At the door of the Palazzo stands a copy of the David by Michelangelo which stood here until 1873, when it was moved to the Galleria dell’Academia and now lives under its glass dome. The loggia to one side forms an outdoor sculpture gallery and is part of the Uffizi – the roof forms the terrace for the museum’s cafe. The sculptures seem to display a Florentine taste for stories of struggle and violence – the twisting Rape of the Sabines by Giambologna and the bronze Perseus by Benvenuto Cellini triumphantly lifting up the gory severed head of Medusa.
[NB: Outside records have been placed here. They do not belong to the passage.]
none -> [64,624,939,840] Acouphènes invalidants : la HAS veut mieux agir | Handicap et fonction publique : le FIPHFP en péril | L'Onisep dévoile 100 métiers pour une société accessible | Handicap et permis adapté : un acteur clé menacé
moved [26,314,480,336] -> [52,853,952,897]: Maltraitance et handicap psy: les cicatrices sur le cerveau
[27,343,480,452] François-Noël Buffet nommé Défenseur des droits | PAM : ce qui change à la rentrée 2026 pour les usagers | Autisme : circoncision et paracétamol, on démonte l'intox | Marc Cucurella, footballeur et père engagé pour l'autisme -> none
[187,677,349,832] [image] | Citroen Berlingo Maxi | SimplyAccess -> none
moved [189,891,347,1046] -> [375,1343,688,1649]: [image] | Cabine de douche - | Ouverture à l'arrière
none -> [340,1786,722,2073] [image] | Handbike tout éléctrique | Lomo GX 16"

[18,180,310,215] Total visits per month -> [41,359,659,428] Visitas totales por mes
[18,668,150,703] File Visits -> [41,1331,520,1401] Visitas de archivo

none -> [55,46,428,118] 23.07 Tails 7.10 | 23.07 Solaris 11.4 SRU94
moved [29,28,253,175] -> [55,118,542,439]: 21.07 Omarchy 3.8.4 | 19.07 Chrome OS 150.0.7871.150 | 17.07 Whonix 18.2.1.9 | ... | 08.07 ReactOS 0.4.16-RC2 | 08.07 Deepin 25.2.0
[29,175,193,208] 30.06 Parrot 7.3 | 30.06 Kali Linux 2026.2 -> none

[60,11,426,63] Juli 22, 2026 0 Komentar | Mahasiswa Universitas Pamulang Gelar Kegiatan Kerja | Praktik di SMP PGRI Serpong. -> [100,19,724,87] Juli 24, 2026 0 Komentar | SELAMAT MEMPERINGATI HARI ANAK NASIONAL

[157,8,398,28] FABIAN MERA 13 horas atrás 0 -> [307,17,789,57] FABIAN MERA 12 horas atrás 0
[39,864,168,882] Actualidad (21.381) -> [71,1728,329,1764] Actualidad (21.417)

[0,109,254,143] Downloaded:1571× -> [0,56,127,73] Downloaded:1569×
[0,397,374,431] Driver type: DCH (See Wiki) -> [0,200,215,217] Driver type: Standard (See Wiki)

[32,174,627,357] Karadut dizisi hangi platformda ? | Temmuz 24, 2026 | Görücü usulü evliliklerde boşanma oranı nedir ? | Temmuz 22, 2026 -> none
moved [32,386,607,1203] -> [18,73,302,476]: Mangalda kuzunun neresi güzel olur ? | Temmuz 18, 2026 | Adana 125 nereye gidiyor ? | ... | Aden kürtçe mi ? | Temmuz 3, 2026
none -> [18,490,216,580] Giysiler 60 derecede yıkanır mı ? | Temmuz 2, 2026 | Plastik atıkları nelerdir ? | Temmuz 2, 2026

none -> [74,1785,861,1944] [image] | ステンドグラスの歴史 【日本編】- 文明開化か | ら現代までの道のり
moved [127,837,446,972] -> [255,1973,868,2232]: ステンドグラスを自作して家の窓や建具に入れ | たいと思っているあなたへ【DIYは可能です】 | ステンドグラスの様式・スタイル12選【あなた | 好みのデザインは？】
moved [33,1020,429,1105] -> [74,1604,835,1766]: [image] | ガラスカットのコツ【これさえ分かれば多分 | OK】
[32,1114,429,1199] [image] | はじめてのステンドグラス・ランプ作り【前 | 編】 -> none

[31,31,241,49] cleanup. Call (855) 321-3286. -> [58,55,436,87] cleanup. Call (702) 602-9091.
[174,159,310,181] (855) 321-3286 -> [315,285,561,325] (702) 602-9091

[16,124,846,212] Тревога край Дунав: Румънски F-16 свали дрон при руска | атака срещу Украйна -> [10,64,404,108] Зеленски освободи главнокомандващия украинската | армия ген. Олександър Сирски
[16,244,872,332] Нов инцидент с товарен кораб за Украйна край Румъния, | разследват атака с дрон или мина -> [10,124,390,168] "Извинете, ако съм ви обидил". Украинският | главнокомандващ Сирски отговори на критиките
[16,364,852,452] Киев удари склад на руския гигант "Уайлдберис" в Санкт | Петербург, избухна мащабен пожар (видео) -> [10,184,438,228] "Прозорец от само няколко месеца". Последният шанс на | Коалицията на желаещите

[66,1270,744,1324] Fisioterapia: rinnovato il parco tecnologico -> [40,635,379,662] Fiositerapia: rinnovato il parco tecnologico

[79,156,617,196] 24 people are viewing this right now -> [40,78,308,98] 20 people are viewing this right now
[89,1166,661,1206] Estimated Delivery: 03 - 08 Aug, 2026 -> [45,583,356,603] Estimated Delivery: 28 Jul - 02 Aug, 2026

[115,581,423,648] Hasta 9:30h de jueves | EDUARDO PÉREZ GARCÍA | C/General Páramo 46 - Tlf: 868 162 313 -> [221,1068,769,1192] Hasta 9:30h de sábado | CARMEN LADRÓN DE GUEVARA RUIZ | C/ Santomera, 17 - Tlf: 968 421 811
Finishing our guided walk by the River Arno and the Ponte Veccio, we were well placed to continue with a tour of the Uffizi, the main art gallery of Florence with all the masterpieces of the Renaissance. Because the lines for the Uffizi often so long, it’s a good idea to either book a group tour like the one offered by Citalia, or to go online and book a timed ticket to enable you to skip the line.
If you are a real art lover, of course you’d need a whole day to do justice to the gallery, but a two hour tour is a good idea if you are just there for the weekend, as you will cover the most famous highlights. We enjoyed looking at the lovely goddesses in Botticelli’s Venus and Primavera and heard how Filippo Lippi’s enchanting Madonna with two angels was actually a portrait of the nun who became his lover and their children. Perhaps the violent depiction of Judith slaying Holofernes by Artemesia Gentileschi was the female artist’s revenge on the man who raped her as a girl?
I enjoyed the views from the first floor windows of the Uffizi, looking in one direction towards the Palazzo Vecchio and the Duomo beyond, in the other towards the river Arno and the Ponte Vecchio. Behind an unmarked door in these galleries is the entrance to the Vasari corridor, a passageway that runs from here, across the Ponte Vecchio and ends at the Pitti Palace, providing an easy route for the Medicis to move from home to office.
Saturday evening – window-shopping on Via Tornabuoni
By the time our Uffizi tour was over it was dark and I wanted to get a bit of fresh air and enjoy the streets of Florence at dusk, so I walked along Via Tornabuoni to do a bit of window shopping. This is where all the top stores like Prada, Pucci, Gucci and Tiffany are located and the street was looking very pretty with the Christmas lights strung between the buildings.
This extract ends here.